Щенок Дикой Охоты - Ольга Владимировна Кузьмина

Щенок Дикой Охоты

Подменыш — изгой в двух мирах. Брошенный фэйри, не принятый людьми. Возможно ли счастье для таких, как он?От автора:Древняя вера в фэйри и волшебство в Ирландии сохранялась даже в девятнадцатом веке. Порой эта вера приводила к трагедиям. В 1892 г. в суде разбирали дело женщины, утопившей в реке ребенка, чтобы, как она заявила, «выгнать из него фэйри».В 1895 году в Клонмелле, графство Южный Типперэри, родственники убили молодую женщину Бриджит Клири, обвинив ее в том, что она «подменыш», то есть фэйри, занявшая место настоящей Бриджит.Хотя до суда дошло лишь два дела, таких случаев «изгнания» было гораздо больше, особенно в глубинке.

Читать Щенок Дикой Охоты (Кузьмина) полностью

Щенок был белоснежный, с такими рыжими ушами, что они казались красными. Он возился в грязи возле тростниковой подстилки, на которой лежала ощенившаяся ночью Дина.

— Что же ты? — упрекнул собаку Мартин, подбирая щенка и подсовывая к двум собратьям. — Он же голодный.

Дина слабо махнула хвостом. Она часто дышала, в уголках глаз запеклись бурые корочки.

— Попить ей надо, — закончившая доить коз мать плеснула в миску молока. Выпрямилась, потирая поясницу, и замерла, разглядывая третьего щенка.

— Красивый, правда? — Мартин пальцем погладил шелковистую белую мордочку. — Ой, смотри, у него глаза открылись!

— Иванова ночь! — мать стянула у горла вязаную шаль. Начинающийся день обещал быть тёплым, но её сотрясала дрожь. — Опять…

Она закашлялась — сухо, надрывно, зажимая рот ладонью. Согнувшись, вышла из хлева. Мартин беспомощно посмотрел ей вслед. Дина заскулила. Миска стояла у самой ее морды, но собака даже не принюхивалась. Мартин окунул палец в молоко, поднес к ее носу. Дина вздохнула и закрыла глаза. Два серых щенка пищали, тыкаясь незрячими мордочками в ее тощие соски. Мартин уронил руку. Белый щенок приподнялся на дрожащих передних лапках, ухватил его палец и принялся сосать.


Бриджит стояла, прислонившись к стене хлева. Подойник она поставила на землю, чтобы не расплескать молоко. Проклятый кашель! И травы больше не помогают. Бриджит отняла от губ ладонь. Опять кровь, всё нутро ей этот кашель отбил. Она отерла ладонь о передник. Что будет с Мартином, когда она умрет? Соседи и так на него косятся, а теперь ещё этот щенок…

— Мама! — из хлева выглянул Мартин. Одной рукой он вытирал слезы, другой — скрюченной — неловко прижимал к себе белого щенка. — Мама, Дина умерла…

Бриджит подняла глаза на своего единственного сына. Худой, кривобокий, голова едва держится на тощенькой шее. Не ребенок — надломленный стебель чертополоха.

— Дина была уже старая, сынок, — Бриджит сглотнула солоноватую слюну. — А щенки ее?

— Они не пьют козье молоко.

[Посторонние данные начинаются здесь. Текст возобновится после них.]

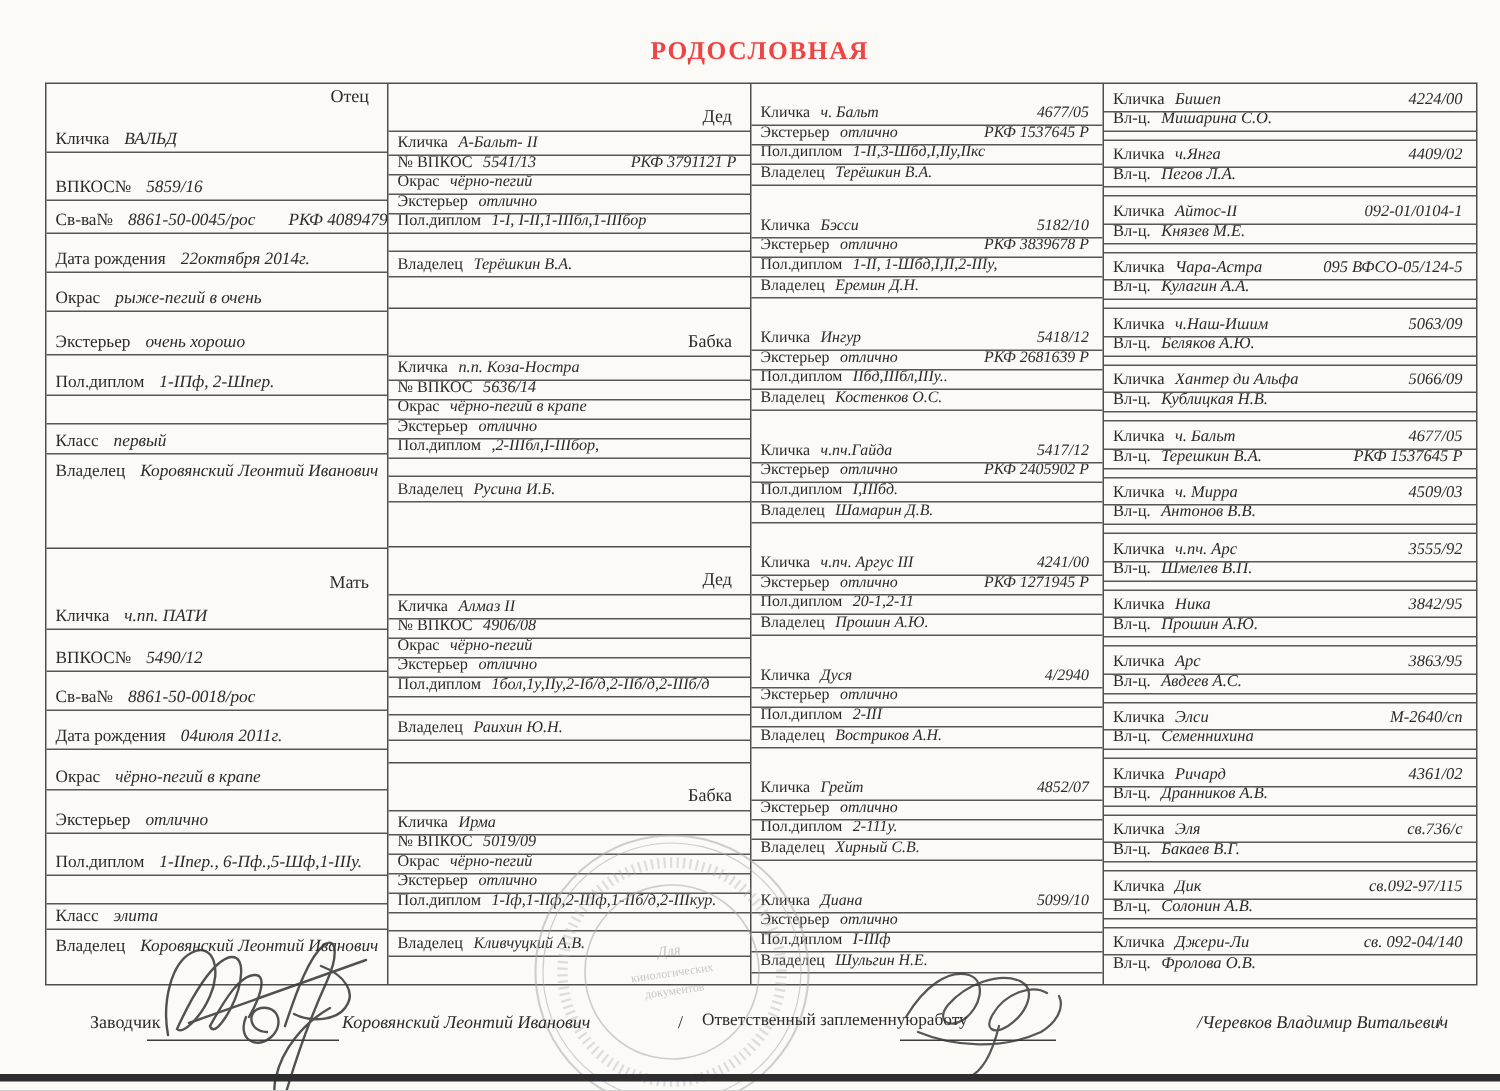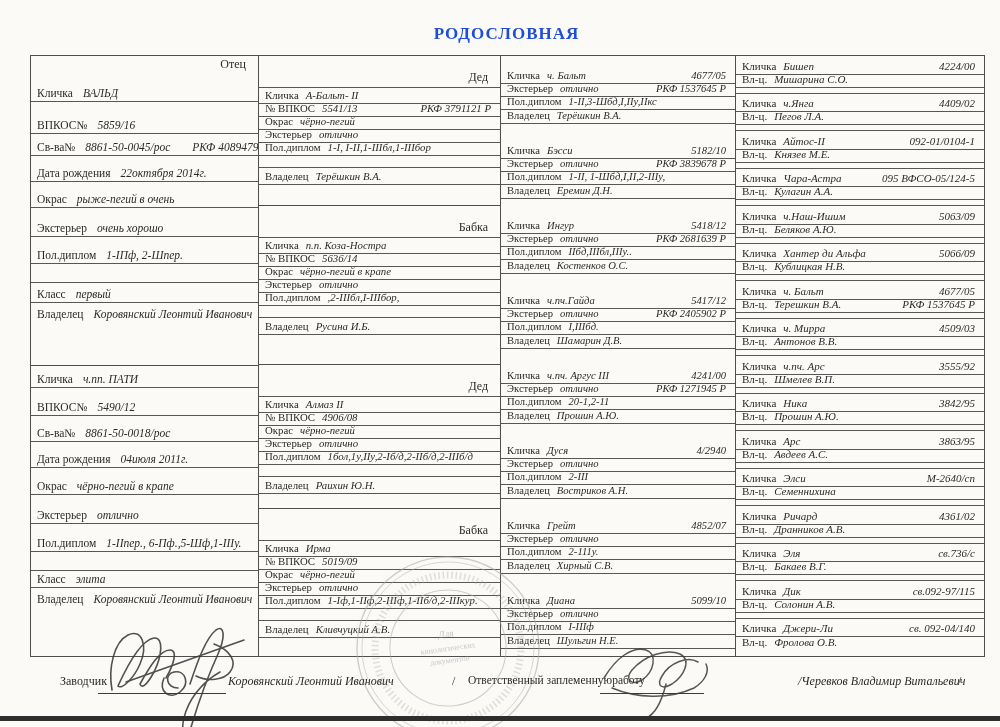"РОДОСЛОВНАЯ" .title { color: #1d4ed8 -> #ef4444 }
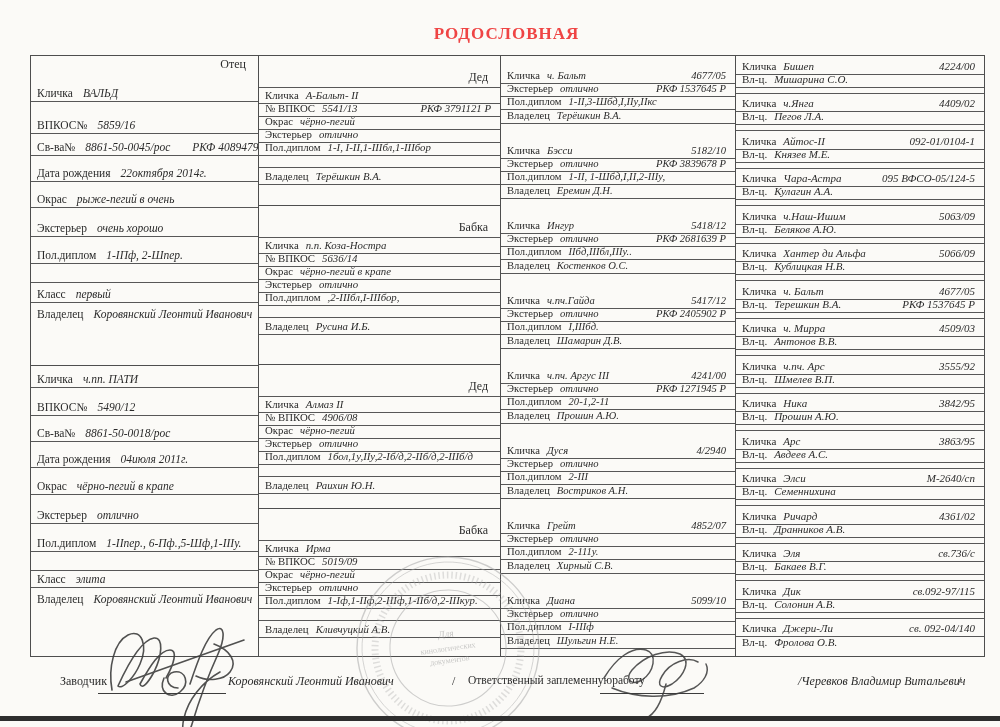"Мать" div.hdr { html: none -> <div>Мать</div> }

Только этот, — Мартин погладил белого щенка. — Я его с пальца покормил, но у него задние лапки не шевелятся. Отчего это, мама?

«Что вам нужно от меня? — бессильно подумала Бриджит. — За что вы меня мучаете? Ведь двадцать лет прошло!»

Каким жарким было то лето. С душными, грозовыми ночами. На холме Кюленаграна в разрушенном форте фэйри отцветала бузина. Все дети знали — кто встанет под куст бузины на Иванову ночь, тот увидит короля Добрых соседей. Бриджит поспорила с соседским Патриком, кто из них не струсит пойти туда ночью. Патрика вовремя поймала мать. Бриджит отыскали только утром — спящую на склоне холма.